3. passing through formula ni "=Va1/Vae × ne obtains the rotation speed of fan ni under i operating modes "；Wherein, Vae is indicated under declared working condition Cooling air inlet flow velocity, the ne of the secondary radiator indicate rotation speed of fan under declared working condition；

Compare the rotation speed of fan ni ' of first way acquisition, the rotation speed of fan ni " that the second way obtains, by rotation speed of fan ni ' With the greater in rotation speed of fan ni " as the rotation speed of fan ni under i operating modes.

6. electric rail car group traction convertor Intelligence Cooling System according to claim 1, it is characterised in that pass through adjusting The aperture of the electric control valve is back to the hot air flowrate of equipment compartment setting position to control, so that warm in equipment compartment Degree is in pre-set pressure range not less than pressure in preset temperature and equipment compartment.

7. electric rail car group traction convertor Intelligence Cooling System according to claim 1, it is characterised in that the cooling System further includes real-time monitoring subsystem, which includes at least：

Power monitoring module for monitoring the traction convertor input power；

The first temperature monitoring module for the cooling air inlet temperature for monitoring the secondary radiator；

The first flow monitoring module for the cooling air inlet flow velocity for monitoring the secondary radiator；

Second temperature monitoring modular for the coolant inlet temperature for monitoring a radiator；

With the third temperature monitoring module of the coolant inlet temperature for monitoring the secondary radiator.
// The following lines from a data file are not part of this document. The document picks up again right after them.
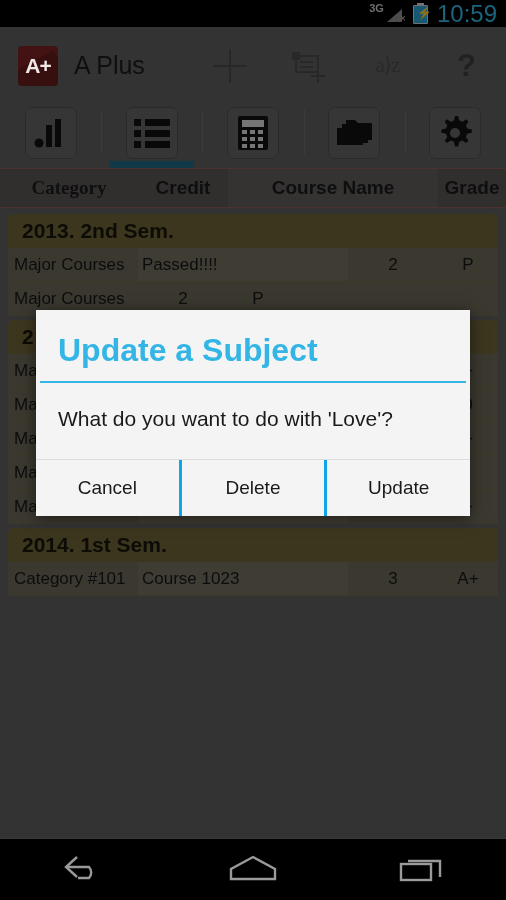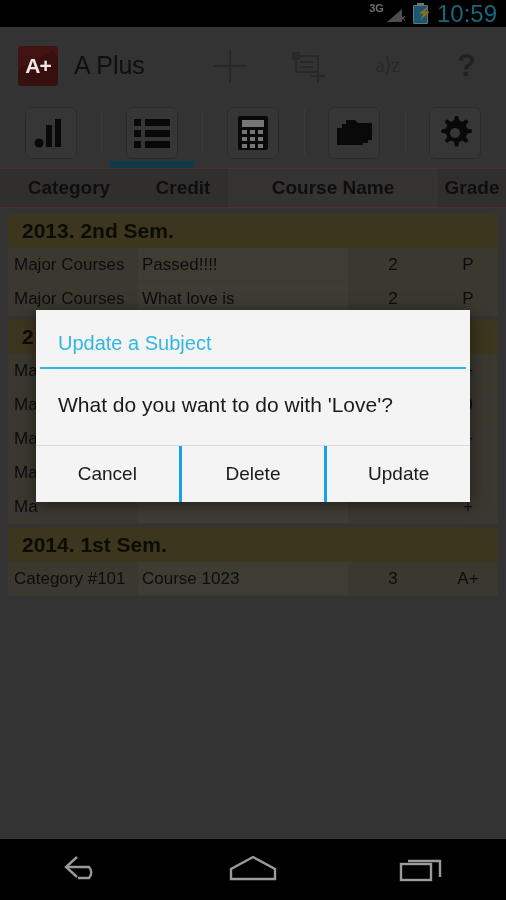--- a/index.html
+++ b/index.html
@@ -85,7 +85,7 @@
              background:#5a5555; border-top:1.5px solid #8a5a5a;
              border-bottom:1.5px solid #8a5a5a; display:flex; align-items:center; }
   .colhead .c { color:#1a1a1a; font-size:19px; font-weight:bold; text-align:center; }
-  .c-cat { width:138px; } .c-name { width:210px; background:rgba(255,255,255,.045); height:100%;
+  .c-cat { width:138px;font-family:Liberation Serif, serif; } .c-name { width:210px; background:rgba(255,255,255,.045); height:100%;
             display:flex; align-items:center; justify-content:center; }
   .c-cred { width:90px; } .c-grade { width:68px; }
 

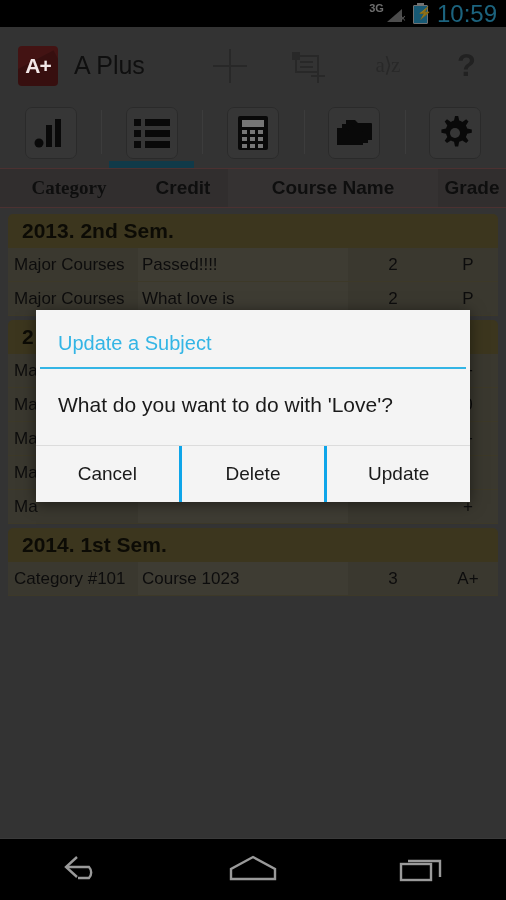--- a/index.html
+++ b/index.html
@@ -249,7 +249,6 @@
     </div>
     <div class="row">
       <div class="cell cell-cat">Major Courses</div>
-      <div class="cell cell-name">What love is</div>
       <div class="cell cell-cred">2</div>
       <div class="cell cell-grade">P</div>
     </div>

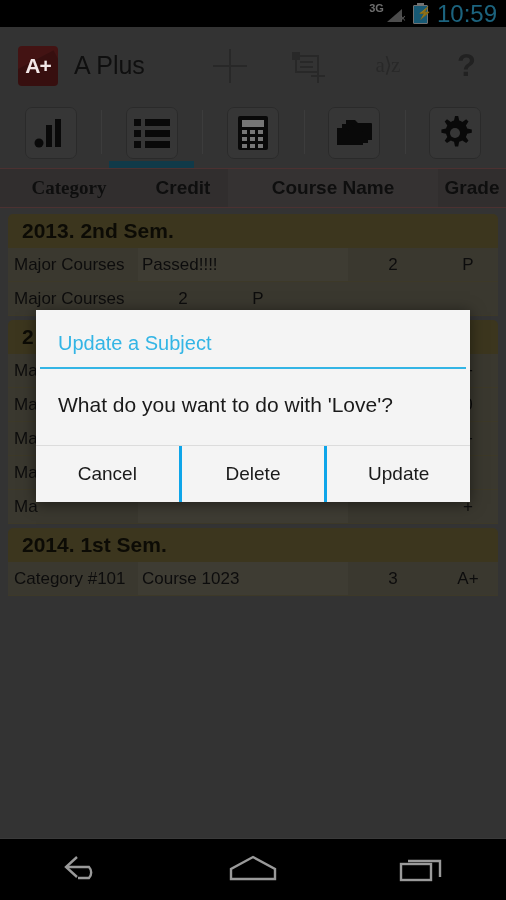--- a/index.html
+++ b/index.html
@@ -111,7 +111,7 @@
   
   .dialog { position:absolute; left:36px; top:310px; width:434px;
             background:#f4f4f4; box-shadow:0 2px 14px rgba(0,0,0,.5); }
-  .dlg-title { padding:22px 36px 12px 22px; color:#33b5e5; font-size:20px; }
+  .dlg-title { padding:22px 36px 12px 22px; color:#33b5e5; font-size:32px;font-weight:bold; }
   .dlg-rule { height:2px; background:#33b5e5; margin:0 4px; }
   .dlg-msg { padding:22px 22px 26px 22px; color:#1a1a1a; font-size:21px;
              line-height:1.35; }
8. electric rail car group traction convertor Intelligence Cooling System according to claim 7, it is characterised in that described real-time Monitoring subsystem further includes：

First pressure monitoring modular for the cooling air inlet pressure for monitoring the secondary radiator；

Second pressure monitoring modular for the coolant inlet pressure for monitoring a radiator；

The 4th temperature monitoring module for temperature in monitoring device cabin；

Third pressure monitoring module for pressure in monitoring device cabin；

The 5th temperature monitoring module for the cooling liquid outlet temperature for monitoring a radiator；

The 4th pressure monitoring module for the cooling liquid outlet pressure for monitoring a radiator；

The 6th temperature monitoring module for the hot air outlet temperature for monitoring the hot gas re-flow device；

The 5th pressure monitoring module for the hot air outlet pressure for monitoring the hot gas re-flow device；

Second flow speed monitoring modular for the hot air outlet flow velocity for monitoring the hot gas re-flow device；

Test module for monitoring the wind turbine electric current, voltage and power；

And the rotation speed monitoring module for monitoring the rotation speed of fan.